▶ [Instructions for the task] All entries shown below should be duplicated character for character.
*** Records shown Section Begins ***
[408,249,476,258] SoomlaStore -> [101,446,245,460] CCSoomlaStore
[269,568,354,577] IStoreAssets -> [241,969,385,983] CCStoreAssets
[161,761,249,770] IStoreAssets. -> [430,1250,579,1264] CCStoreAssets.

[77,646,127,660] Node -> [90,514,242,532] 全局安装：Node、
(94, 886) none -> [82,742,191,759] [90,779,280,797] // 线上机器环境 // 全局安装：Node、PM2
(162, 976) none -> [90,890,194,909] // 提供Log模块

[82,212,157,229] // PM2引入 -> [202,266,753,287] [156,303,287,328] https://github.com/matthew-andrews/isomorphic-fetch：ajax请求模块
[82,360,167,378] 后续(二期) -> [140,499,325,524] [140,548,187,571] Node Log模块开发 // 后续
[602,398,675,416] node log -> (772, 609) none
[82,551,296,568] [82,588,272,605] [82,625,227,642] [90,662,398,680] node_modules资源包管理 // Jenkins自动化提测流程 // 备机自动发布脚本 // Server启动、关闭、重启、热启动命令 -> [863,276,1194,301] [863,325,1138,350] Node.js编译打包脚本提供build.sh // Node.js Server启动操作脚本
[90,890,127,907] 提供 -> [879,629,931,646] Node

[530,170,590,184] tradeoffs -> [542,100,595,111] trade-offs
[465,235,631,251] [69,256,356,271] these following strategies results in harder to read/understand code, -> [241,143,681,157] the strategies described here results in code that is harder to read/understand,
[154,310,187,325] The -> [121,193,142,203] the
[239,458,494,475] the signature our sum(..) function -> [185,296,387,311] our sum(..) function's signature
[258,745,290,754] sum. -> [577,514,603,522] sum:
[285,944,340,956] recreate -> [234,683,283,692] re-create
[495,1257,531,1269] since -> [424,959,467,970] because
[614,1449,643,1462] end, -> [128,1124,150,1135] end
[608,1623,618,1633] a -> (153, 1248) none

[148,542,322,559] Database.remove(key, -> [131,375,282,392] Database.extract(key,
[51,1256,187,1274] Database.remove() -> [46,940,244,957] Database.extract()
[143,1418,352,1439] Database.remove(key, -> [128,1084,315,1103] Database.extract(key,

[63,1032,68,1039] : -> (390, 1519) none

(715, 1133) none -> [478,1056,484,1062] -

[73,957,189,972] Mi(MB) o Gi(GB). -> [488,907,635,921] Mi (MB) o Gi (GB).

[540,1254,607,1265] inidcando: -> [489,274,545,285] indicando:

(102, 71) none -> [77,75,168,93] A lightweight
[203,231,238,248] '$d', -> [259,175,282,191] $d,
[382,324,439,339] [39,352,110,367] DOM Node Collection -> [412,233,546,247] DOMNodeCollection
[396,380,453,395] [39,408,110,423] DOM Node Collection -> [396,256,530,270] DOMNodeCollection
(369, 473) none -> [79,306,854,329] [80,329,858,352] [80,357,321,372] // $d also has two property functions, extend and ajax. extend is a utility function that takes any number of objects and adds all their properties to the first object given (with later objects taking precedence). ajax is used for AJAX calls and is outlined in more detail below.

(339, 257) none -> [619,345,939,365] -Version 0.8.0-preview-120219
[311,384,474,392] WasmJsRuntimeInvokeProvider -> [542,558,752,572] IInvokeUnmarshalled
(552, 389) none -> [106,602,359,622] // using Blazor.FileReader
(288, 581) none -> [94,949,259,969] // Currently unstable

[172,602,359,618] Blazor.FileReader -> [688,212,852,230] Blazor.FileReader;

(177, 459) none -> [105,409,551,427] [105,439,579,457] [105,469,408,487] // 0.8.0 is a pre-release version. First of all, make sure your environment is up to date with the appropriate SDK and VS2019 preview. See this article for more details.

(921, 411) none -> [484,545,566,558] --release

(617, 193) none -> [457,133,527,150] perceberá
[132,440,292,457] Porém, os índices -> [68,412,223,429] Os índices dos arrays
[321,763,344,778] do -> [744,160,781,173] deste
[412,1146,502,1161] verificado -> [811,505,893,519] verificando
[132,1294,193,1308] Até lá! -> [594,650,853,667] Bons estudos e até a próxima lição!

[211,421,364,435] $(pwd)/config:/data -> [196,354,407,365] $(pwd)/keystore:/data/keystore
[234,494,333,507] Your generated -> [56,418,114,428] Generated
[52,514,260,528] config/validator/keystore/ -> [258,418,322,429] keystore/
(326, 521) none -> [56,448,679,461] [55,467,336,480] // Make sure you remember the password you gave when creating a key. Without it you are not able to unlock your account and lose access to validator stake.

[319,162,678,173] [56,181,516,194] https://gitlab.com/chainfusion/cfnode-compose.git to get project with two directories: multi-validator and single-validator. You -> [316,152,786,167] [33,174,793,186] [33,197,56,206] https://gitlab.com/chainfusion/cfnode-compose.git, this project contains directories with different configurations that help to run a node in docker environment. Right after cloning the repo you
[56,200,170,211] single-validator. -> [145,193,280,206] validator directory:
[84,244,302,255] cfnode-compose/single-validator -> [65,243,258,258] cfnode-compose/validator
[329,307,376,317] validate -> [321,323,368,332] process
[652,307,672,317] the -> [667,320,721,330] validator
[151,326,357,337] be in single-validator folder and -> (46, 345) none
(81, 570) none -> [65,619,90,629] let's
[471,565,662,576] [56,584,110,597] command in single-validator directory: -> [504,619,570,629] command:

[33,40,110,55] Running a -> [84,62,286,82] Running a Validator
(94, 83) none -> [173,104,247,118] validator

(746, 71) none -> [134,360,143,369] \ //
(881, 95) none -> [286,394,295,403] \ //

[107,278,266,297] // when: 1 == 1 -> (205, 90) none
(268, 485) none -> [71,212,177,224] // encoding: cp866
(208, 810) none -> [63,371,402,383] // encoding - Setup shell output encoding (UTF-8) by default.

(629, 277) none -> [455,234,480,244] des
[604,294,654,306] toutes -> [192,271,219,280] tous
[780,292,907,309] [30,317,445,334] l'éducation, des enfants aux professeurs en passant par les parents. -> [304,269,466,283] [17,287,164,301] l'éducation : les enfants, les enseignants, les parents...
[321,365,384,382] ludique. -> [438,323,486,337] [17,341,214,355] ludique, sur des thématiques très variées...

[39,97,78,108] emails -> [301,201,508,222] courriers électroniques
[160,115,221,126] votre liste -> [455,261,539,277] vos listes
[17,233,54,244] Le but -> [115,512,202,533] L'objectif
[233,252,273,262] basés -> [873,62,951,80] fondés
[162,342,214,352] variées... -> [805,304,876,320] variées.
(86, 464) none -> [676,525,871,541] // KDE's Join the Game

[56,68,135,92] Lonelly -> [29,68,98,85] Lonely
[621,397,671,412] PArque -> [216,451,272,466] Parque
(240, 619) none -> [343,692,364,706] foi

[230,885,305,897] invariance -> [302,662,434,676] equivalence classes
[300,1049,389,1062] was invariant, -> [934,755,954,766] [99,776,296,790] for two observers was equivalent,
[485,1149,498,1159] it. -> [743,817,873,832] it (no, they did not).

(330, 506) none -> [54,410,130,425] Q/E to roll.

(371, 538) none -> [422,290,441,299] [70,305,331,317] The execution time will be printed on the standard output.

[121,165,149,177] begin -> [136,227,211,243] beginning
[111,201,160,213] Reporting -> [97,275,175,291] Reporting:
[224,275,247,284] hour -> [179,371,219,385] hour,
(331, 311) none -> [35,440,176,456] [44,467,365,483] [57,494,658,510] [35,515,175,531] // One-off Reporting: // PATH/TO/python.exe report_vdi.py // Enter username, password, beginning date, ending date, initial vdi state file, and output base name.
*** Records shown Section Ends ***
▶ [Task response]
[408,249,476,258] SoomlaStore -> [101,446,245,460] CCSoomlaStore
[269,568,354,577] IStoreAssets -> [241,969,385,983] CCStoreAssets
[161,761,249,770] IStoreAssets. -> [430,1250,579,1264] CCStoreAssets.

[77,646,127,660] Node -> [90,514,242,532] 全局安装：Node、
(94, 886) none -> [82,742,191,759] [90,779,280,797] // 线上机器环境 // 全局安装：Node、PM2
(162, 976) none -> [90,890,194,909] // 提供Log模块

[82,212,157,229] // PM2引入 -> [202,266,753,287] [156,303,287,328] https://github.com/matthew-andrews/isomorphic-fetch：ajax请求模块
[82,360,167,378] 后续(二期) -> [140,499,325,524] [140,548,187,571] Node Log模块开发 // 后续
[602,398,675,416] node log -> (772, 609) none
[82,551,296,568] [82,588,272,605] [82,625,227,642] [90,662,398,680] node_modules资源包管理 // Jenkins自动化提测流程 // 备机自动发布脚本 // Server启动、关闭、重启、热启动命令 -> [863,276,1194,301] [863,325,1138,350] Node.js编译打包脚本提供build.sh // Node.js Server启动操作脚本
[90,890,127,907] 提供 -> [879,629,931,646] Node

[530,170,590,184] tradeoffs -> [542,100,595,111] trade-offs
[465,235,631,251] [69,256,356,271] these following strategies results in harder to read/understand code, -> [241,143,681,157] the strategies described here results in code that is harder to read/understand,
[154,310,187,325] The -> [121,193,142,203] the
[239,458,494,475] the signature our sum(..) function -> [185,296,387,311] our sum(..) function's signature
[258,745,290,754] sum. -> [577,514,603,522] sum:
[285,944,340,956] recreate -> [234,683,283,692] re-create
[495,1257,531,1269] since -> [424,959,467,970] because
[614,1449,643,1462] end, -> [128,1124,150,1135] end
[608,1623,618,1633] a -> (153, 1248) none

[148,542,322,559] Database.remove(key, -> [131,375,282,392] Database.extract(key,
[51,1256,187,1274] Database.remove() -> [46,940,244,957] Database.extract()
[143,1418,352,1439] Database.remove(key, -> [128,1084,315,1103] Database.extract(key,

[63,1032,68,1039] : -> (390, 1519) none

(715, 1133) none -> [478,1056,484,1062] -

[73,957,189,972] Mi(MB) o Gi(GB). -> [488,907,635,921] Mi (MB) o Gi (GB).

[540,1254,607,1265] inidcando: -> [489,274,545,285] indicando:

(102, 71) none -> [77,75,168,93] A lightweight
[203,231,238,248] '$d', -> [259,175,282,191] $d,
[382,324,439,339] [39,352,110,367] DOM Node Collection -> [412,233,546,247] DOMNodeCollection
[396,380,453,395] [39,408,110,423] DOM Node Collection -> [396,256,530,270] DOMNodeCollection
(369, 473) none -> [79,306,854,329] [80,329,858,352] [80,357,321,372] // $d also has two property functions, extend and ajax. extend is a utility function that takes any number of objects and adds all their properties to the first object given (with later objects taking precedence). ajax is used for AJAX calls and is outlined in more detail below.

(339, 257) none -> [619,345,939,365] -Version 0.8.0-preview-120219
[311,384,474,392] WasmJsRuntimeInvokeProvider -> [542,558,752,572] IInvokeUnmarshalled
(552, 389) none -> [106,602,359,622] // using Blazor.FileReader
(288, 581) none -> [94,949,259,969] // Currently unstable

[172,602,359,618] Blazor.FileReader -> [688,212,852,230] Blazor.FileReader;

(177, 459) none -> [105,409,551,427] [105,439,579,457] [105,469,408,487] // 0.8.0 is a pre-release version. First of all, make sure your environment is up to date with the appropriate SDK and VS2019 preview. See this article for more details.

(921, 411) none -> [484,545,566,558] --release

(617, 193) none -> [457,133,527,150] perceberá
[132,440,292,457] Porém, os índices -> [68,412,223,429] Os índices dos arrays
[321,763,344,778] do -> [744,160,781,173] deste
[412,1146,502,1161] verificado -> [811,505,893,519] verificando
[132,1294,193,1308] Até lá! -> [594,650,853,667] Bons estudos e até a próxima lição!

[211,421,364,435] $(pwd)/config:/data -> [196,354,407,365] $(pwd)/keystore:/data/keystore
[234,494,333,507] Your generated -> [56,418,114,428] Generated
[52,514,260,528] config/validator/keystore/ -> [258,418,322,429] keystore/
(326, 521) none -> [56,448,679,461] [55,467,336,480] // Make sure you remember the password you gave when creating a key. Without it you are not able to unlock your account and lose access to validator stake.

[319,162,678,173] [56,181,516,194] https://gitlab.com/chainfusion/cfnode-compose.git to get project with two directories: multi-validator and single-validator. You -> [316,152,786,167] [33,174,793,186] [33,197,56,206] https://gitlab.com/chainfusion/cfnode-compose.git, this project contains directories with different configurations that help to run a node in docker environment. Right after cloning the repo you
[56,200,170,211] single-validator. -> [145,193,280,206] validator directory:
[84,244,302,255] cfnode-compose/single-validator -> [65,243,258,258] cfnode-compose/validator
[329,307,376,317] validate -> [321,323,368,332] process
[652,307,672,317] the -> [667,320,721,330] validator
[151,326,357,337] be in single-validator folder and -> (46, 345) none
(81, 570) none -> [65,619,90,629] let's
[471,565,662,576] [56,584,110,597] command in single-validator directory: -> [504,619,570,629] command:

[33,40,110,55] Running a -> [84,62,286,82] Running a Validator
(94, 83) none -> [173,104,247,118] validator

(746, 71) none -> [134,360,143,369] \ //
(881, 95) none -> [286,394,295,403] \ //

[107,278,266,297] // when: 1 == 1 -> (205, 90) none
(268, 485) none -> [71,212,177,224] // encoding: cp866
(208, 810) none -> [63,371,402,383] // encoding - Setup shell output encoding (UTF-8) by default.

(629, 277) none -> [455,234,480,244] des
[604,294,654,306] toutes -> [192,271,219,280] tous
[780,292,907,309] [30,317,445,334] l'éducation, des enfants aux professeurs en passant par les parents. -> [304,269,466,283] [17,287,164,301] l'éducation : les enfants, les enseignants, les parents...
[321,365,384,382] ludique. -> [438,323,486,337] [17,341,214,355] ludique, sur des thématiques très variées...

[39,97,78,108] emails -> [301,201,508,222] courriers électroniques
[160,115,221,126] votre liste -> [455,261,539,277] vos listes
[17,233,54,244] Le but -> [115,512,202,533] L'objectif
[233,252,273,262] basés -> [873,62,951,80] fondés
[162,342,214,352] variées... -> [805,304,876,320] variées.
(86, 464) none -> [676,525,871,541] // KDE's Join the Game

[56,68,135,92] Lonelly -> [29,68,98,85] Lonely
[621,397,671,412] PArque -> [216,451,272,466] Parque
(240, 619) none -> [343,692,364,706] foi

[230,885,305,897] invariance -> [302,662,434,676] equivalence classes
[300,1049,389,1062] was invariant, -> [934,755,954,766] [99,776,296,790] for two observers was equivalent,
[485,1149,498,1159] it. -> [743,817,873,832] it (no, they did not).

(330, 506) none -> [54,410,130,425] Q/E to roll.

(371, 538) none -> [422,290,441,299] [70,305,331,317] The execution time will be printed on the standard output.

[121,165,149,177] begin -> [136,227,211,243] beginning
[111,201,160,213] Reporting -> [97,275,175,291] Reporting:
[224,275,247,284] hour -> [179,371,219,385] hour,
(331, 311) none -> [35,440,176,456] [44,467,365,483] [57,494,658,510] [35,515,175,531] // One-off Reporting: // PATH/TO/python.exe report_vdi.py // Enter username, password, beginning date, ending date, initial vdi state file, and output base name.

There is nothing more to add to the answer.